Marshall believes expanded policy is integral to combatting both algorithmic discrimination and the exploitation of deepfake technology. The number of patents associated with AI, she said, increased fivefold between 2004 and 2014. The European Union’s General Data Protection Regulation was created in 2016 to address users’ data protection and privacy, but similar oversight has not been created in the United States, Marshall said.
“The moment we are at in this country is trying to better understand technology and all of its implications and ramifications,” she explained.
She pointed to multiple active bills in the U.S. House of Representatives to address issues relating to AI, deepfakes, and facial recognition technologies. This includes the Algorithmic Accountability Act of 2019, which would require companies to assess algorithms for bias and discrimination, and the DEEPFAKES Accountability Act, which would require deepfakes to be watermarked and described as such. And the legislative efforts don’t stop there.
In the past six months, Congress has made multiple moves to limit government use of facial recognition technology. This includes the Ethical Use of Facial Recognition Act, proposed in February 2020, and legislation announced in June that would ban government use of facial recognition and other biometric technology.
Policy, new initiatives, and education for change
In addition to policy, Marshall considers increasing diversity in the computer science industry as vital to developing better tech. As a Black woman in the field, she knows what it feels like to “buck up against convention.” There are so few other Black women in computer science, she said, that she personally knows almost every single one. In academia, too, Marshall has seen a lack of diversity — people who look like her are rarely elevated in traditional educational curriculums. Khoury College’s Align program, the sponsor of Marshall’s talk, is designed to invite everyone into the study of CS.
“White people that I worked with are good people, but they don’t understand being Black,” Marshall said in an interview with Khoury News following the talk. She referenced experiences as a Black woman in computer science illustrating a lack of respect and trust that she endured.
Marshall is determined to protect and elevate others in the field. She feels a responsibility to stand up for those who don’t have the economic stability to do so, such as students.
“Dr. Marshall looks like me,” said Sandra Kwawu (Align MSCS ‘23), who attended the event because she aspires to work in data science and wanted to hear from a woman who excels in the field. ”It gives me a sense of connection when listening to her share her work and knowledge.”

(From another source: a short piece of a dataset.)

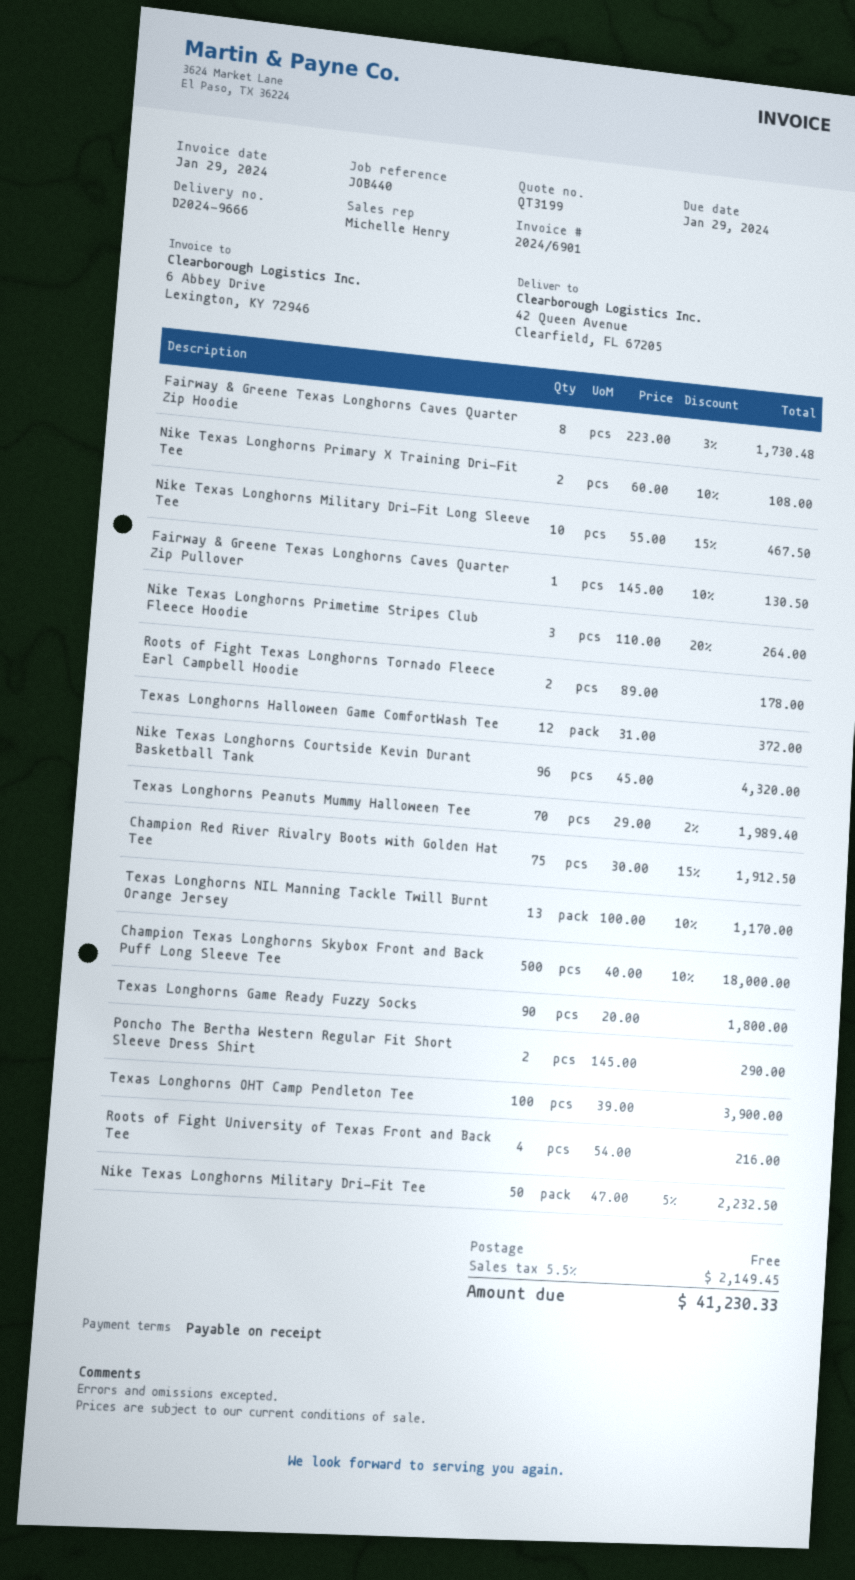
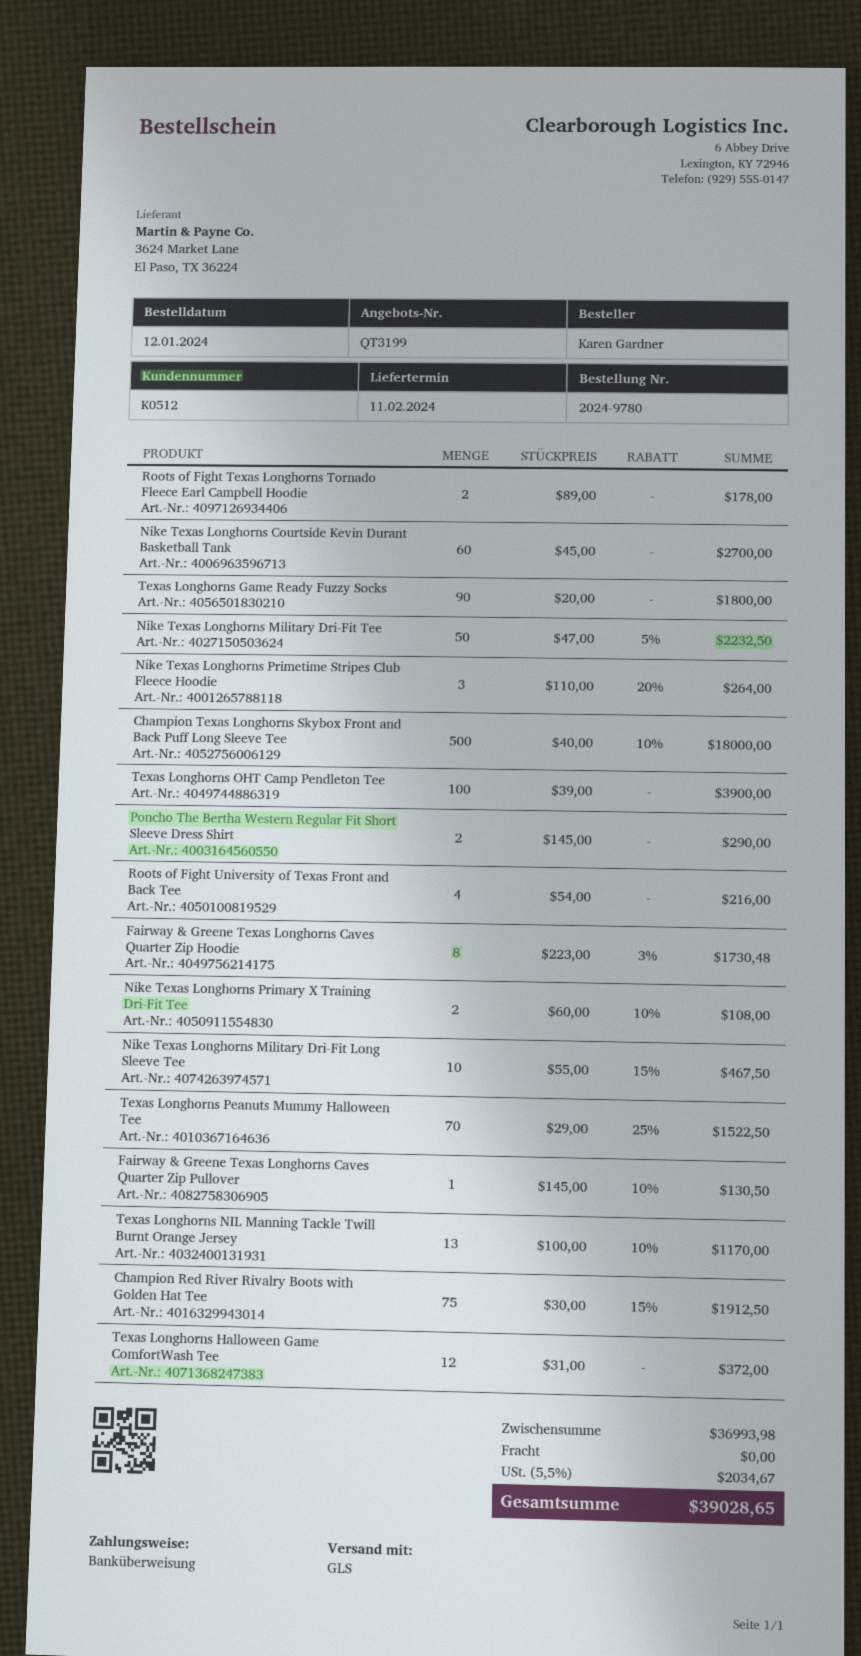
Nike Texas Longhorns Courtside Kevin Durant Basketball Tank: 96 x 45.00 = 4320.00 -> 60 x 45.00 = 2700.00
Texas Longhorns Peanuts Mummy Halloween Tee: 70 x 29.00 - 2% = 1989.40 -> 70 x 29.00 - 25% = 1522.50
tax: 5.5% = 2149.45 -> 5.5% = 2034.67
total: 41230.33 -> 39028.65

Bethlehem Mesfin (Align MSCS ‘23) called Marshall’s candidness “a breath of fresh air.” Many times, Mesfin said, she walks away from an event feeling like she didn’t get the full picture. But this one made her feel like she was part of the conversation and provided her with resources to continue learning. For example, Marshall pointed attendees to #ShutDownSTEM, an initiative for Black lives within the STEM space.
“I aimed for students to feel community, and learn about how tech is affecting them — especially those who identify within marginalized communities,” Armand stated. “I am happy to hear that community was built, and that this event propelled the desire for continuous learning, activism, and engagement.”
While Marshall knows many students want to get involved in the fight for justice now, she advises them to do so while still playing the “long game.” Finish your education, obtain the credentials, and get in the room where the decisions are made, Marshall explained.
“That’s what we need,” she said. “The grassroots level of enough people having the knowledge base to therefore say ‘No, this is not right. And here are the receipts on why this is not right.”